The thought gnawed at her: what if Foster hadn’t just misremembered? What if he’d been so focused on projecting an image of solitary diligence that he hadn’t accounted for a moment of genuine absence? A quick smoke break? A furtive phone call? Or something far more sinister? The chill of the evening deepened, seeping into her bones. The case felt like a vast, icy lake, and she was only just beginning to chip away at its surface. Every chip revealing another layer of opaque, frozen water.
She arrived at her small, barely heated apartment, the building's ancient boiler rattling complaints from the basement.

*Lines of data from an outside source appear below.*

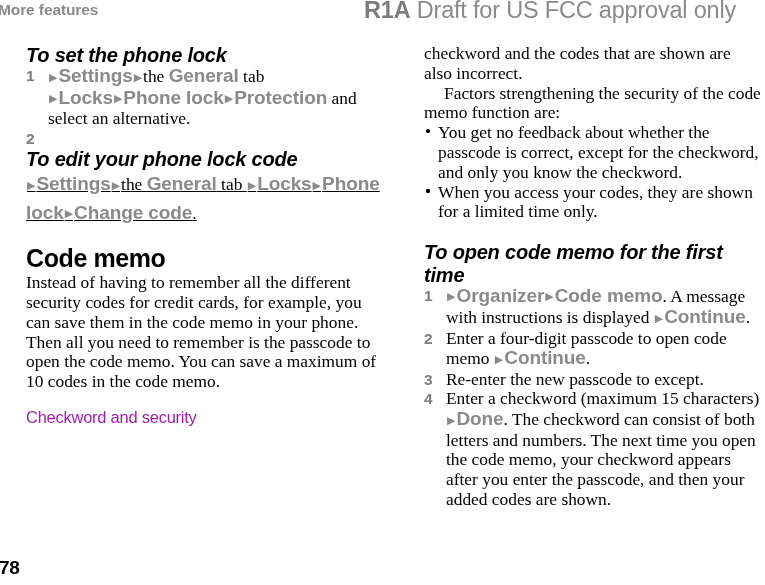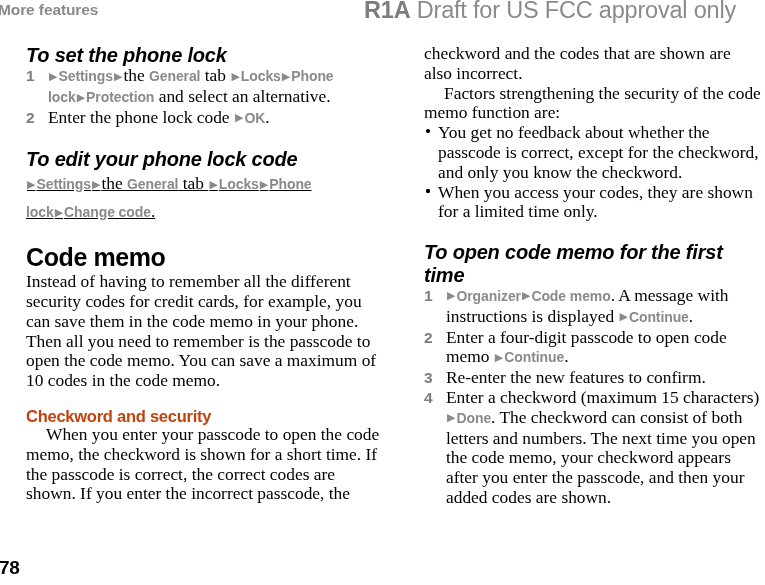--- a/index.html
+++ b/index.html
@@ -154,7 +154,7 @@
   .ui {
     font-family: "Liberation Sans", "DejaVu Sans", sans-serif;
     font-weight: bold;
-    font-size: 14px;
+    font-size: 19px;
     color: #8a8a8a;
     letter-spacing: -0.1px;
   }

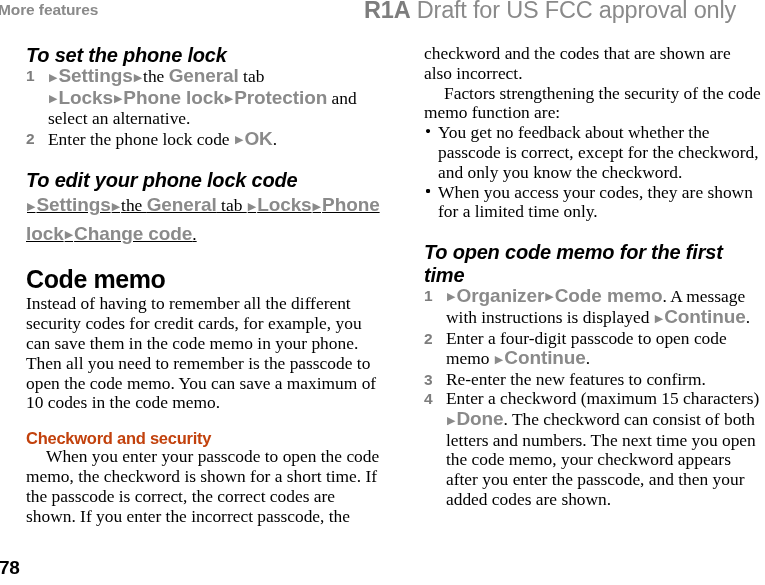--- a/index.html
+++ b/index.html
@@ -200,7 +200,6 @@
     </li>
     <li>
       <span class="num">2</span>
-      <span class="step-body">Enter the phone lock code <span class="arrow">▶</span><span class="ui">OK</span>.</span>
     </li>
   </ol>
 

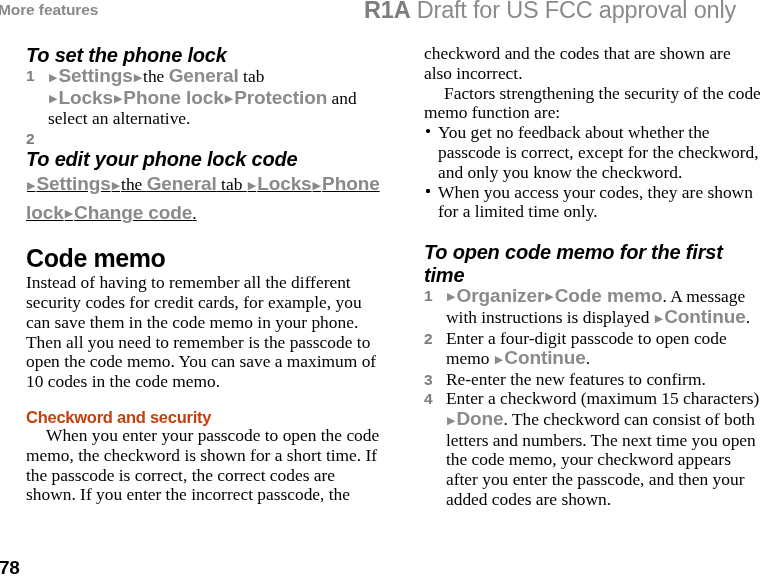--- a/index.html
+++ b/index.html
@@ -244,7 +244,7 @@
     </li>
     <li>
       <span class="num">3</span>
-      <span class="step-body">Re-enter the new features to confirm.</span>
+      <span class="step-body">Re-enter the new passcode to except.</span>
     </li>
     <li>
       <span class="num">4</span>

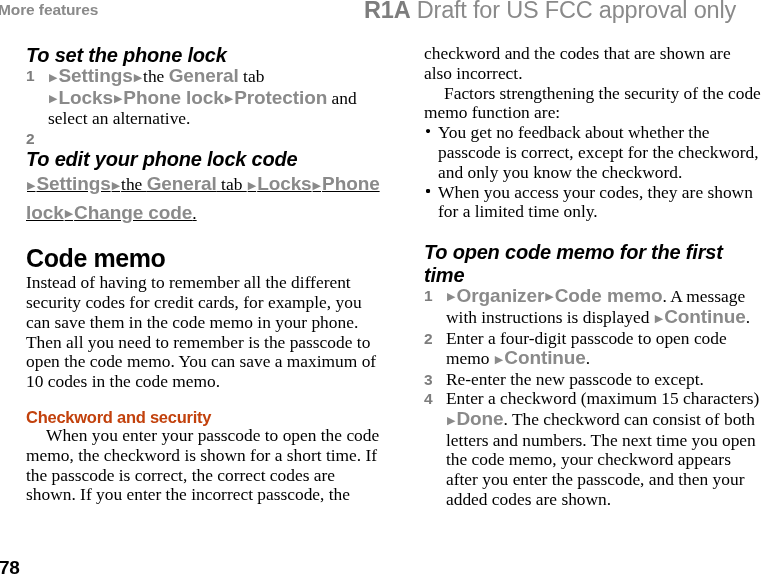--- a/index.html
+++ b/index.html
@@ -70,9 +70,9 @@
   }
   h2.sub {
     font-family: "Liberation Sans", "DejaVu Sans", sans-serif;
-    font-weight: bold;
+    font-weight: normal;
     font-size: 16.5px;
-    color: #c2410c;
+    color: #a21caf;
     margin: 16px 0 0px 0;
     letter-spacing: -0.25px;
     line-height: 1.1;

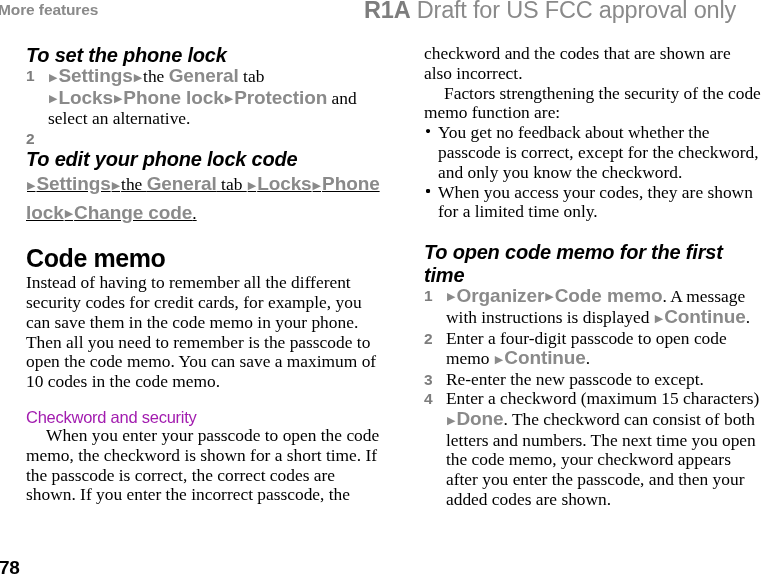--- a/index.html
+++ b/index.html
@@ -210,7 +210,6 @@
   <p class="body">Instead of having to remember all the different security codes for credit cards, for example, you can save them in the code memo in your phone. Then all you need to remember is the passcode to open the code memo. You can save a maximum of 10 codes in the code memo.</p>
 
   <h2 class="sub">Checkword and security</h2>
-  <p class="body indent">When you enter your passcode to open the code memo, the checkword is shown for a short time. If the passcode is correct, the correct codes are shown. If you enter the incorrect passcode, the</p>
 </div>
 
 <div class="col col-right">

The window panes were thick with frost, a white shroud against the darkening sky. She peeled off her gloves, her fingers stiff with cold, and tossed them onto the rickety coat rack by the door. The silence in the apartment was heavy, broken only by the groan of old pipes and the distant wail of a police siren, a melancholy sound that seemed to encapsulate the entire day. She stood there, in the dim light, watching the snow continue to fall outside, each flake a tiny, fleeting truth. The case had just gotten far more complicated, far more dangerous, and the weight of Joseph's future settled around her shoulders, a shroud against the deepening winter night. She knew, with a certainty that chilled her to the core, that she was walking into something far bigger than a simple corporate hack. Foster’s discomfort wasn’t just about a fire extinguisher; it was a symptom of a deeper, colder truth, waiting to be unearthed beneath layers of ice and lies.
She had to find what he saw. Or what he *didn't* see, because he wasn't there to see it.